Das Risiko einer ersten und folgenden skelettbezogenen Komplikation verringerte sich mit dem RANKL-Inhibitor um 18%. Die Wirksamkeit von Denosumab war über alle Tumorarten und über alle skelettbezogenen Komplikationen vergleichbar. Auch die Zeit bis zum erstmaligen Auftreten von mittleren bis starken Schmerzen verlängerte sich unter Denosumab (198 versus 143 Tage) und weniger Patienten mussten auf eine stärkere Schmerzmedikation umgestellt werden (Abb. 2).

Abb. 2. Integrierte Analyse: Unter Denosumab mussten weniger Patienten von geringen Analgetika-Dosen (keine Analgetika, nichtnarkotische Analgetika, schwache Analgetika) auf Opioide (≥75 mg orale Morphinäquivalente pro Tag) umgestellt werden [nach Cleeland CS, et al. Ann Oncol 2010;21:8s (Abstract 1248P)] *p<0,05; **p<0,01 (nicht adjustiert für Multiplizität)

Kiefernekrosen traten mit weniger als 2% in beiden Gruppen gleich häufig auf. Vor einer osteoprotektiven Hochdosistherapie sollten die Patienten deshalb zum Zahnarzt gehen und beispielsweise eine Paradontitis behandeln und Zähne ggf. ziehen lassen. Falls eine Zahnextraktion unter der Therapie nötig ist, sollte diese unter Antibiotikagabe erfolgen.
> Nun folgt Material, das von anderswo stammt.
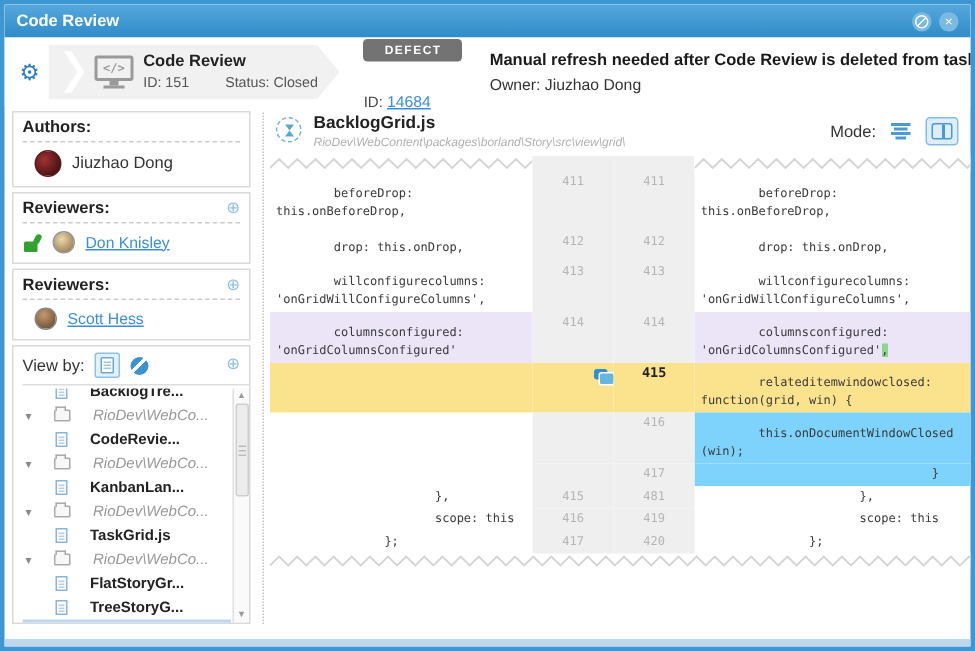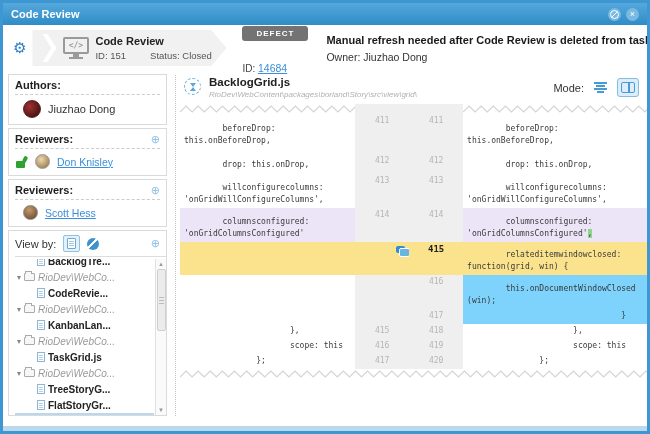--- a/index.html
+++ b/index.html
@@ -50,21 +50,21 @@
   .thumb::after{content:'';position:absolute;right:1px;top:0;width:4px;height:7px;background:#2fa12f;border-radius:2px;transform:rotate(28deg)}
   .sec.grow{flex:1;display:flex;flex-direction:column;margin-bottom:2px;padding:4px 0 0 6px;overflow:hidden}
   .vb-h{display:flex;align-items:center;gap:7px;border-bottom:1px solid #ddd;padding:0 6px 4px 0}
   .vb-h .lab{font-size:11px;color:#333}
   .doc-toggle{width:17px;height:17px;border:1px solid #8fc1e4;background:#e3f1fb;border-radius:2px;display:flex;align-items:center;justify-content:center;cursor:pointer}
   .doc-page{width:9px;height:11px;background:#fff;border:1px solid #6aaad4;border-radius:1px;padding:2px 1px}
   .doc-page i{display:block;height:1px;background:#9ec7e4;margin-bottom:1px}
   .split-circle{width:12px;height:12px;border-radius:50%;background:linear-gradient(135deg,#3e93cf 38%,#fff 38% 54%,#3e93cf 54%);cursor:pointer}
   .treewrap{flex:1;position:relative;overflow:hidden;margin-top:2px}
   .tree{margin-top:-6px;padding-right:12px}
-  .titem{height:16px;display:flex;align-items:center;gap:3px;white-space:nowrap;overflow:hidden;cursor:pointer;padding-left:2px}
+  .titem{height:16px;display:flex;align-items:center;gap:15px;white-space:nowrap;overflow:hidden;cursor:pointer;padding-left:2px}
   .titem.file{padding-left:22px}
   .titem .tw{font-size:8px;color:#888}
   .fold-ic{width:11px;height:8px;border:1px solid #aaa;background:#f7f7f7;border-radius:1px;position:relative;flex:none}
   .fold-ic::before{content:'';position:absolute;top:-3px;left:0;width:5px;height:2px;background:#f7f7f7;border:1px solid #aaa;border-bottom:none}
   .file-ic{width:8px;height:10px;border:1px solid #8ab4d8;background:#fff;padding:2px 1px;flex:none}
   .file-ic i{display:block;height:1px;background:#b9cede;margin-bottom:1px}
   .titem.folder .lbl{font-size:10px;font-style:italic;color:#999}
   .titem.file .lbl{font-size:10px;font-weight:bold;color:#222}
   .titem.sel{background:#b9d7ef}
   .sbar{position:absolute;top:0;right:0;width:11px;bottom:0;background:#fafafa;border-left:1px solid #e0e0e0;display:flex;flex-direction:column;align-items:center;cursor:pointer}
@@ -260,30 +260,30 @@
 
     <span class="lbl">RioDev\WebCo...</span>
   </div>
               <div class="titem file">
 
     <span class="file-ic">
                   <i></i>
                   <i></i>
                   <i></i>
                 </span>
+    <span class="lbl">FlatStoryGr...</span>
+  </div>
+              <div class="titem file">
+
+    <span class="file-ic">
+                  <i></i>
+                  <i></i>
+                  <i></i>
+                </span>
     <span class="lbl">TreeStoryG...</span>
-  </div>
-              <div class="titem file">
-
-    <span class="file-ic">
-                  <i></i>
-                  <i></i>
-                  <i></i>
-                </span>
-    <span class="lbl">FlatStoryGr...</span>
   </div>
               <div class="titem file sel">
     
     
     
     
   </div>
             </div>
           <div class="sbar">
             <span class="ar">▲</span>
@@ -402,21 +402,21 @@
           </div>
           <div class="cell gut gr">
             <span class="num">417</span>
           </div>
           <pre class="cell code right bg-add" style="padding-top: 1px;">                                }</pre>
           <pre class="cell code left" style="min-height: 13px; padding-top: 1px;">                      },</pre>
           <div class="cell gut gl">
             <span class="num">415</span>
           </div>
           <div class="cell gut gr">
-            <span class="num">418</span>
+            <span class="num">481</span>
           </div>
           <pre class="cell code right" style="padding-top: 1px;">                      },</pre>
           <pre class="cell code left" style="min-height: 13px; padding-top: 1px;">                      scope: this</pre>
           <div class="cell gut gl">
             <span class="num">416</span>
           </div>
           <div class="cell gut gr">
             <span class="num">419</span>
           </div>
           <pre class="cell code right" style="padding-top: 1px;">                      scope: this</pre>

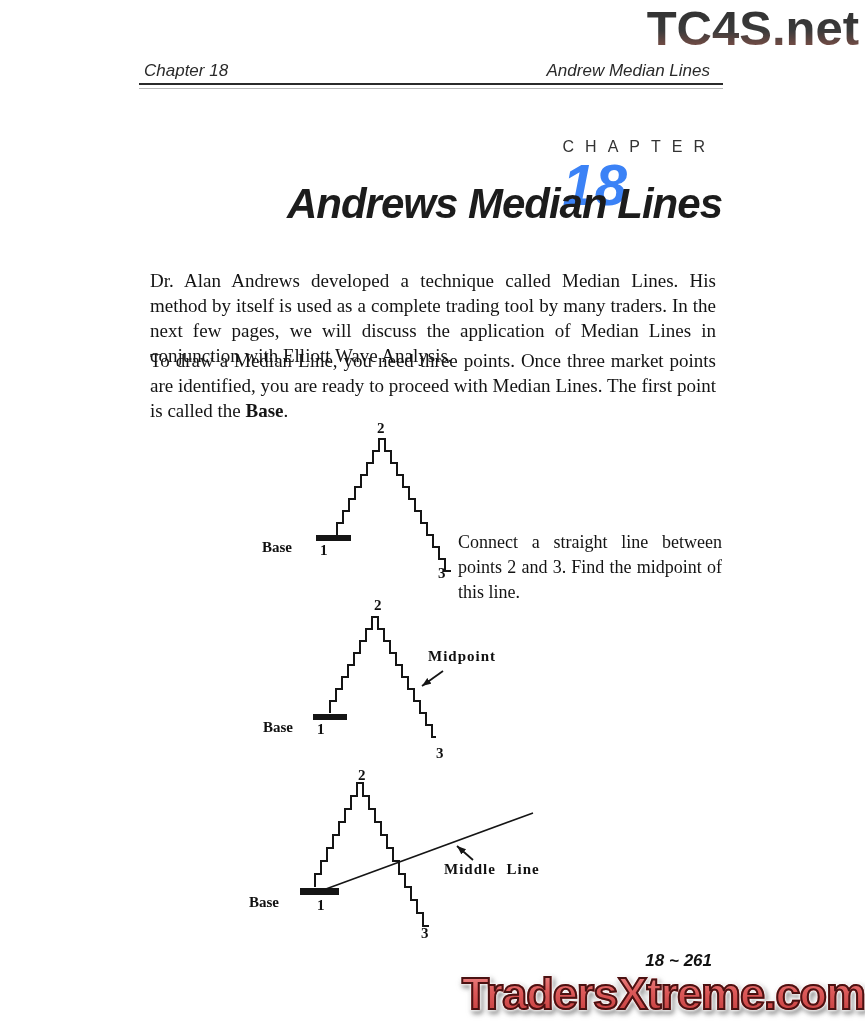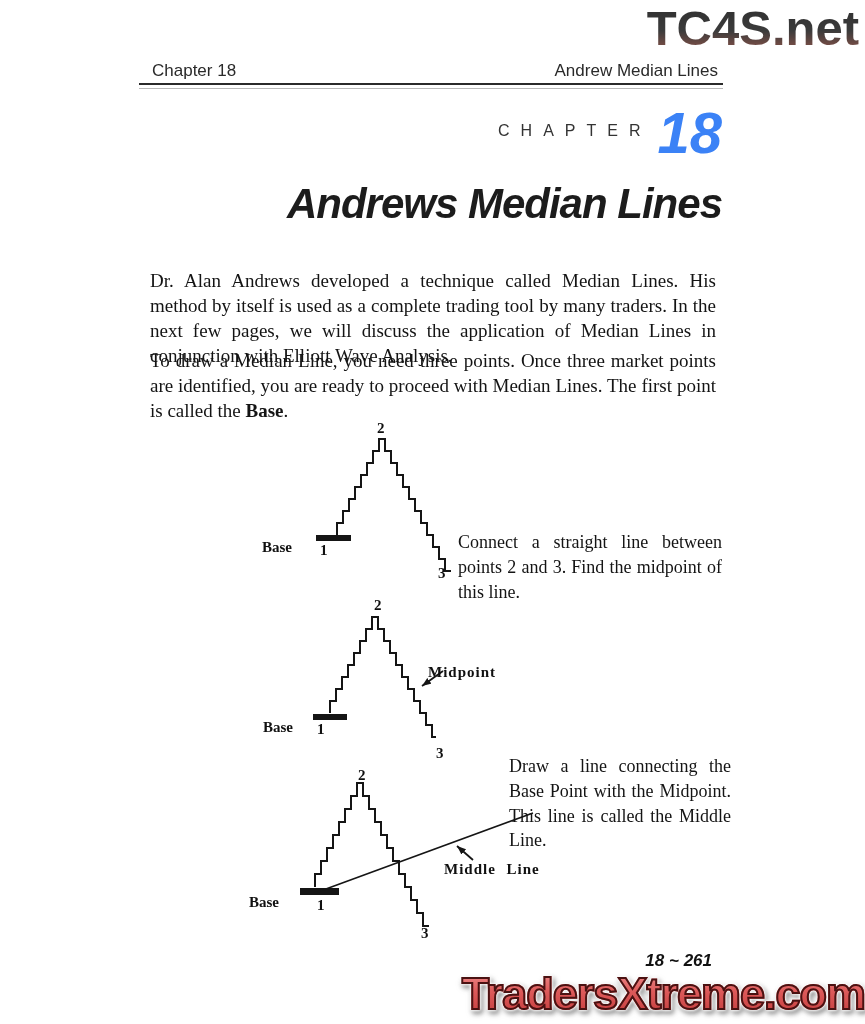--- a/index.html
+++ b/index.html
@@ -6,27 +6,27 @@
   .page{position:relative;width:865px;height:1024px;background:#ffffff;overflow:hidden;
         font-family:"Liberation Serif",serif;color:#1a1a1a;}
 
   
   .tc4s{position:absolute;top:0px;right:6px;
         font-family:"Liberation Sans",sans-serif;font-weight:bold;font-size:49px;letter-spacing:0px;
         background:linear-gradient(180deg,#2e2e2e 0%,#3b3b3b 55%,#9a584c 100%);
         -webkit-background-clip:text;background-clip:text;color:#3a3a3a;-webkit-text-fill-color:transparent;}
 
   
-  .runhead{position:absolute;left:152px;top:61px;width:566px;display:flex;justify-content:space-between;
-           font-family:"Liberation Sans",sans-serif;font-size:17px;color:#2a2a2a;}
+  .runhead{position:absolute;left:144px;top:61px;width:566px;display:flex;justify-content:space-between;
+           font-family:"Liberation Sans",sans-serif;font-style:italic;font-size:17px;color:#2a2a2a;}
   .rule-dark{position:absolute;left:139px;top:83px;width:584px;height:2px;background:#2a2a2a;}
   .rule-light{position:absolute;left:139px;top:88px;width:584px;height:1px;background:#b9b9b9;}
 
   
-  .chap-row{position:absolute;top:104px;right:143px;display:flex;align-items:flex-start;}
+  .chap-row{position:absolute;top:120px;right:143px;display:flex;align-items:flex-start;flex-direction:column;}
   .chap-word{font-family:"Liberation Sans",sans-serif;font-size:16px;letter-spacing:11px;color:#333;
              margin-top:18px;margin-right:6px;}
   .chap-num{font-family:"Liberation Sans",sans-serif;font-style:italic;font-weight:bold;font-size:58px;
             line-height:58px;color:#3b82f6;}
   .chap-title{position:absolute;top:180px;left:140px;width:582px;text-align:right;
               font-family:"Liberation Sans",sans-serif;font-style:italic;font-weight:bold;font-size:42px;
               letter-spacing:-1px;color:#1c1c1c;}
 
   
   .para{position:absolute;left:150px;width:566px;font-size:19px;line-height:25px;text-align:justify;color:#141414;}
@@ -109,39 +109,38 @@
         </marker>
       </defs>
       <path d="M80,117 v-12h6 v-12h6 v-12h6 v-12h6 v-12h6 v-12h6 v-12h6 v-12h6 v12h6 v12h6 v12h6 v12h6 v12h6 v12h6 v12h6 v12h6 v12h6 v12h4" fill="none" stroke="#151515" stroke-width="2"></path>
       <rect x="63" y="118" width="34" height="6" fill="#151515"></rect>
       <line x1="193" y1="75" x2="172" y2="90" stroke="#151515" stroke-width="1.8" marker-end="url(#ah2)"></line>
     </svg>
     <span class="dlabel" style="left:13px;top:123px;">Base</span>
     <span class="dlabel" style="left:67px;top:125px;">1</span>
     <span class="dlabel" style="left:124px;top:1px;">2</span>
     <span class="dlabel" style="left:186px;top:149px;">3</span>
-    <span class="dlabel" style="left:178px;top:68px;letter-spacing:1px;">Midpoint</span>
+    <span class="dlabel" style="left:178px;top:52px;letter-spacing:1px;">Midpoint</span>
   </div>
 
   <div class="diagram d3">
     <svg width="300" height="190" viewBox="0 0 300 190">
       <defs>
         <marker id="ah3" markerUnits="userSpaceOnUse" markerWidth="12" markerHeight="12" refX="9" refY="3.5" orient="auto">
           <path d="M0,0 L9,3.5 L0,7 Z" fill="#151515"></path>
         </marker>
       </defs>
       <path d="M70,122 v-13h6 v-13h6 v-13h6 v-13h6 v-13h6 v-13h6 v-13h6 v-13h6 v13h6 v13h6 v13h6 v13h6 v13h6 v13h6 v13h6 v13h6 v13h6 v13h6 v13h6" fill="none" stroke="#151515" stroke-width="2"></path>
       <rect x="55" y="123" width="39" height="7" fill="#151515"></rect>
       <line x1="70" y1="128" x2="288" y2="48" stroke="#151515" stroke-width="1.6"></line>
       <line x1="228" y1="95" x2="212" y2="81" stroke="#151515" stroke-width="1.8" marker-end="url(#ah3)"></line>
     </svg>
     <span class="dlabel" style="left:4px;top:129px;">Base</span>
     <span class="dlabel" style="left:72px;top:132px;">1</span>
     <span class="dlabel" style="left:113px;top:2px;">2</span>
     <span class="dlabel" style="left:176px;top:160px;">3</span>
     <span class="dlabel wordgap" style="left:199px;top:96px;letter-spacing:1px;">Middle Line</span>
   </div>
-  <div class="caption cap2">Draw a line connecting the Base Point with the Midpoint. This line is called the Middle Line.</div>
 
   <div class="pagenum">18 ~ 261</div>
   <div class="traders">TradersXtreme.com</div>
 
 </div>
 
 </body></html>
Priv.-Doz. Dr. Florian Schütz, Heidelberg, Prof. Dr. Ingo Diel, Mannheim; Symposium „Moderne Osteoonkologie durch RANK-Ligand-Inhibition mit Denosumab“, veranstaltet von Amgen im Rahmen der 31. Jahrestagung der deutschen Gesellschaft für Senologie, Dresden, 23. Juni 2011.

Priv.-Doz. Dr. Diana Lüftner, Berlin, Prof. Dr. Ingo Diel, Mannheim, Dr. Friedrich Overkamp, Recklinghausen; Launch-Pressekonferenz „XGEVA^®: Neue Hoffnung für Patienten mit Knochenmetastasen, veranstaltet von Amgen, München, 9. September 2011.